WORK ORDER:
Lines to return, exactly: from the line with "bark pour l'objet chien." to the line with "- 4. Obtenez" in the entries below, both included.

RECORDS TO PROCESS:
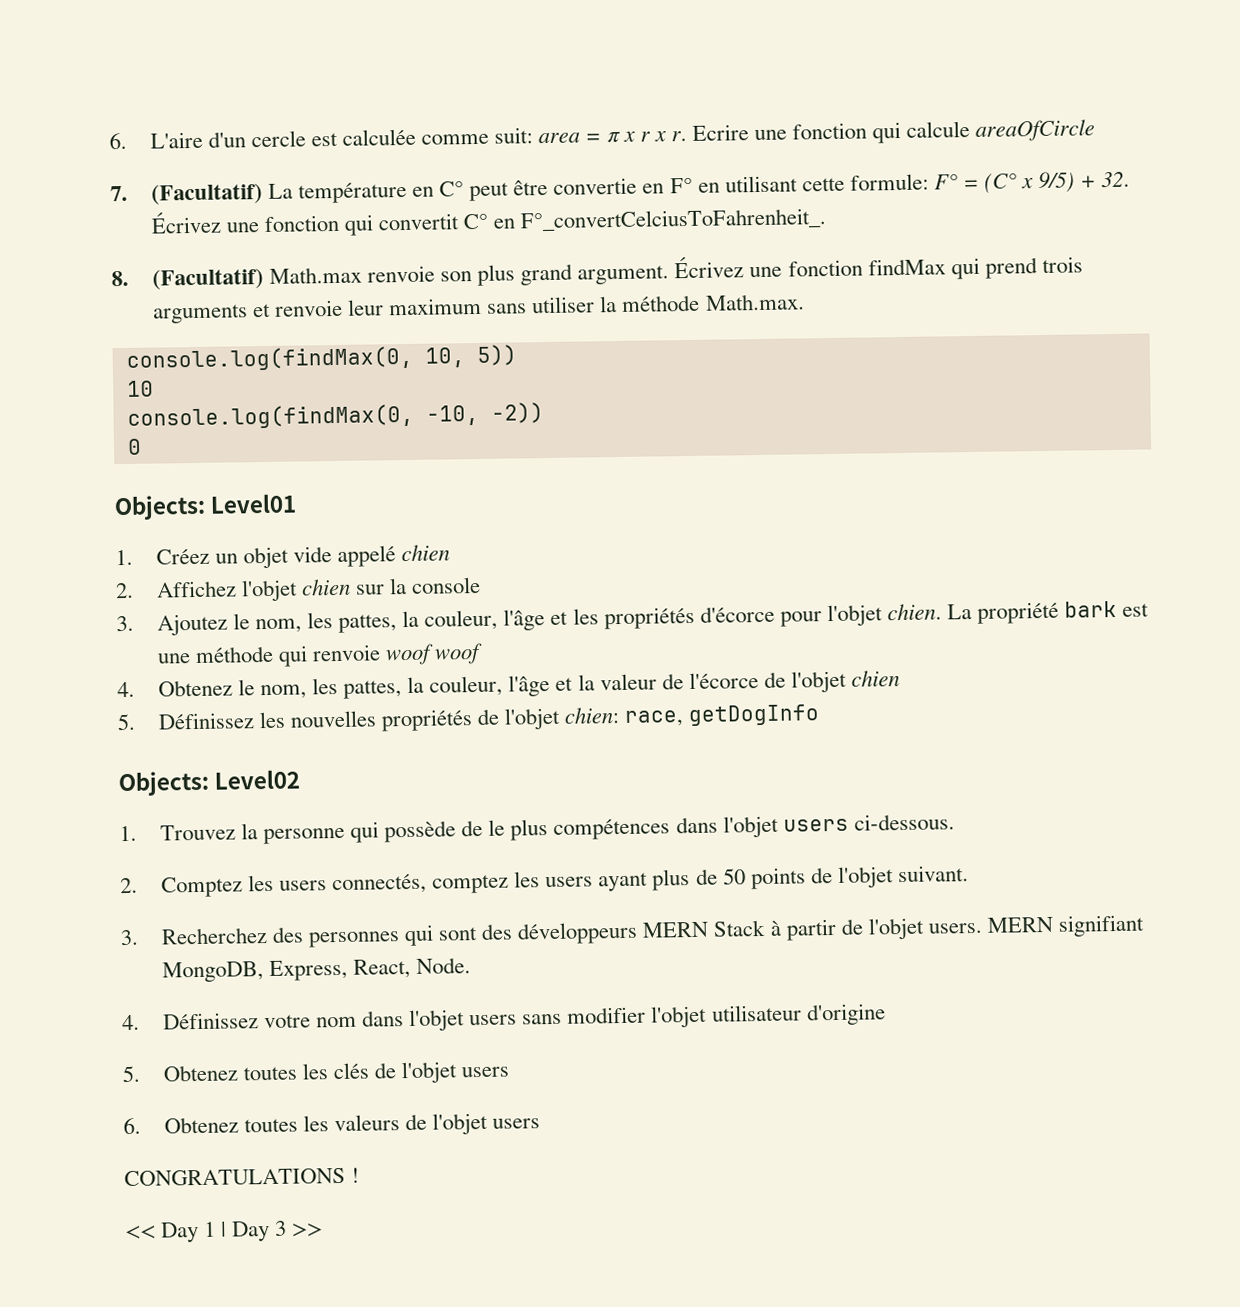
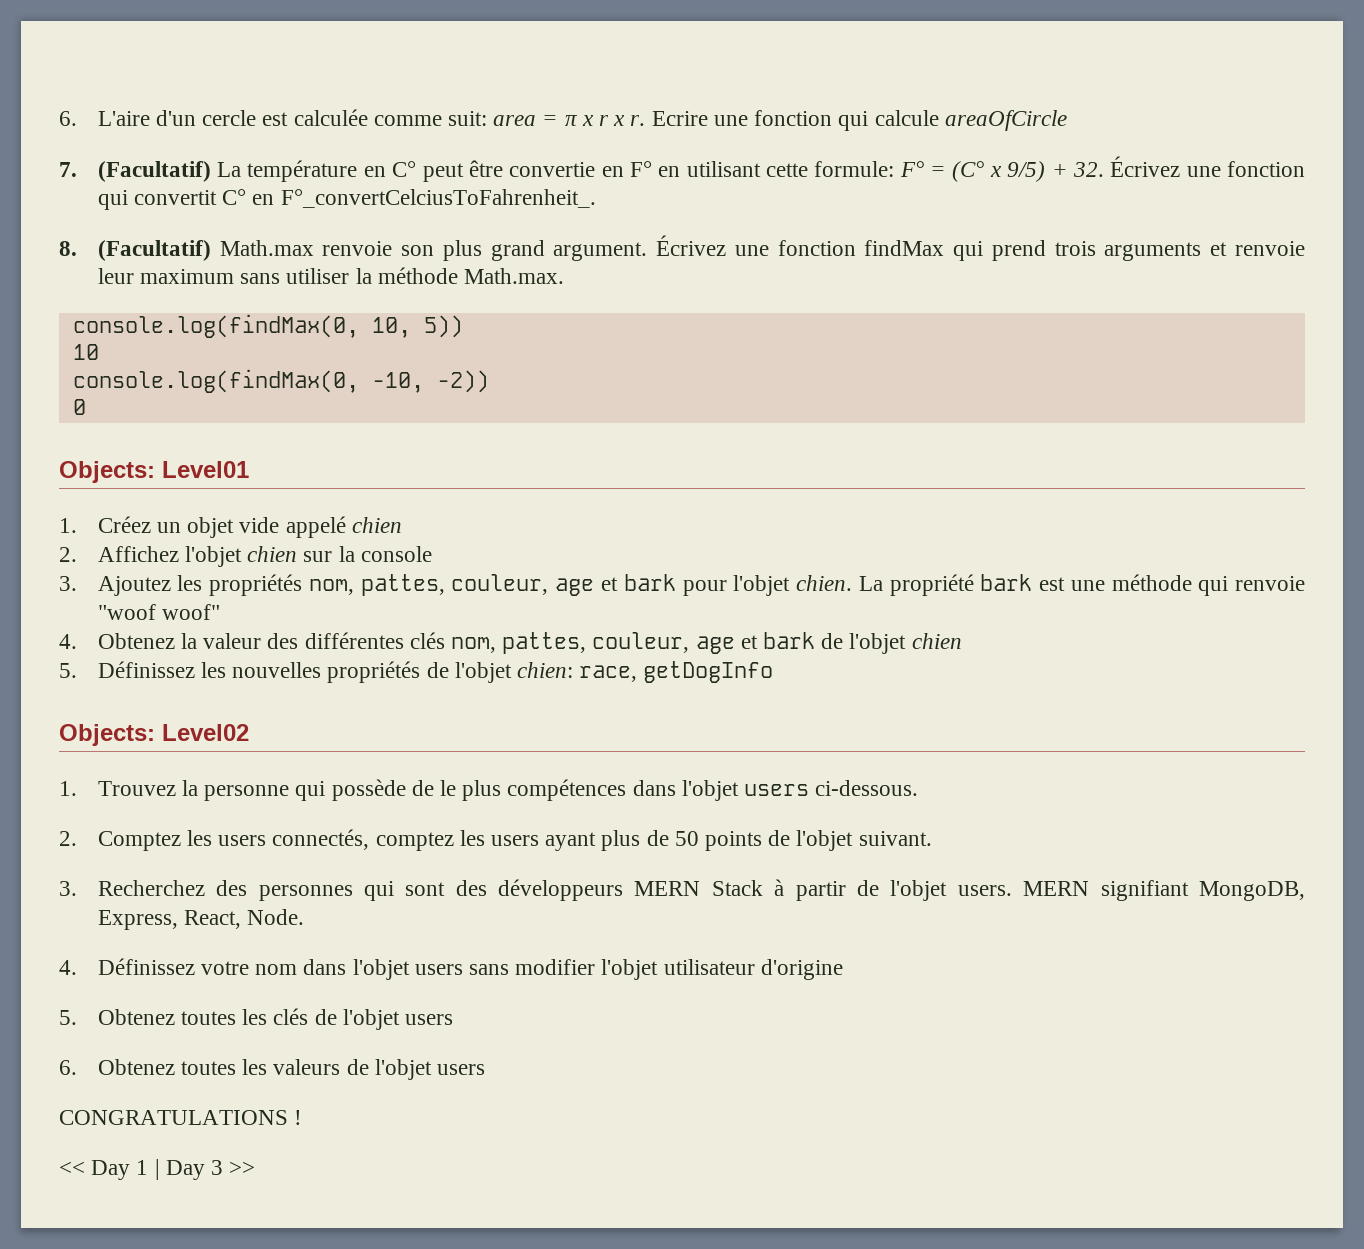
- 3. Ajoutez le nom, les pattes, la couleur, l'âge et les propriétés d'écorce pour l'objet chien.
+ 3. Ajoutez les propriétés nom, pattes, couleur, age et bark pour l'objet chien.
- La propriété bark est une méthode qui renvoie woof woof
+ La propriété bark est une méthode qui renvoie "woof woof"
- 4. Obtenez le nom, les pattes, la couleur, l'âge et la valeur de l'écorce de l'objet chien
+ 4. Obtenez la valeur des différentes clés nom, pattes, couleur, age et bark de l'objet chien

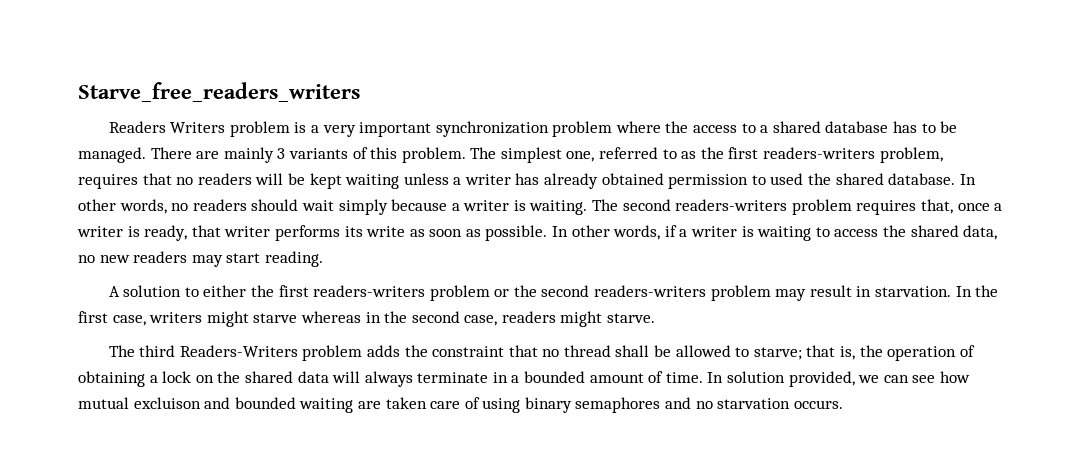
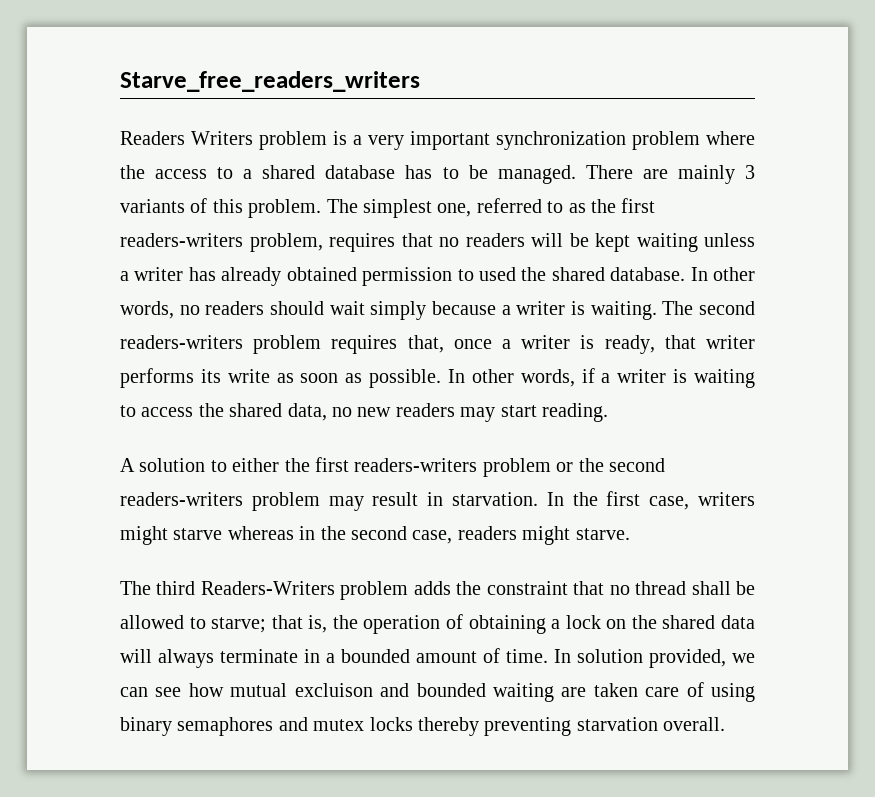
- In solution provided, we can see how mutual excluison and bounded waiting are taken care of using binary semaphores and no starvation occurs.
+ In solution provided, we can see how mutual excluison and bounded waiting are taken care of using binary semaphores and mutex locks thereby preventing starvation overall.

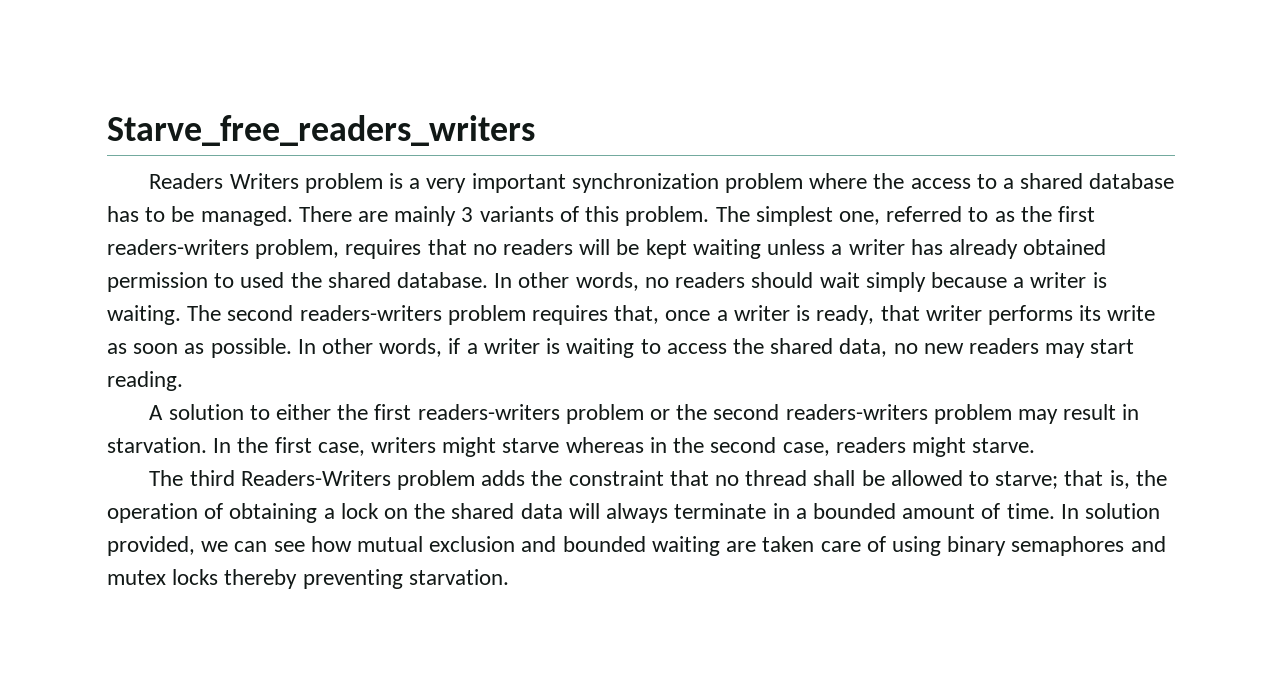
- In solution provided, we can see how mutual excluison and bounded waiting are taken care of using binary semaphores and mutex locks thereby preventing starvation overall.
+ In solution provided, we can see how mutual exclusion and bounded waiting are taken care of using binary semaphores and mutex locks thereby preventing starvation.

WRITTEN SOLUTION:
+ 3. Ajoutez les propriétés nom, pattes, couleur, age et bark pour l'objet chien.
- La propriété bark est une méthode qui renvoie woof woof
+ La propriété bark est une méthode qui renvoie "woof woof"
- 4. Obtenez le nom, les pattes, la couleur, l'âge et la valeur de l'écorce de l'objet chien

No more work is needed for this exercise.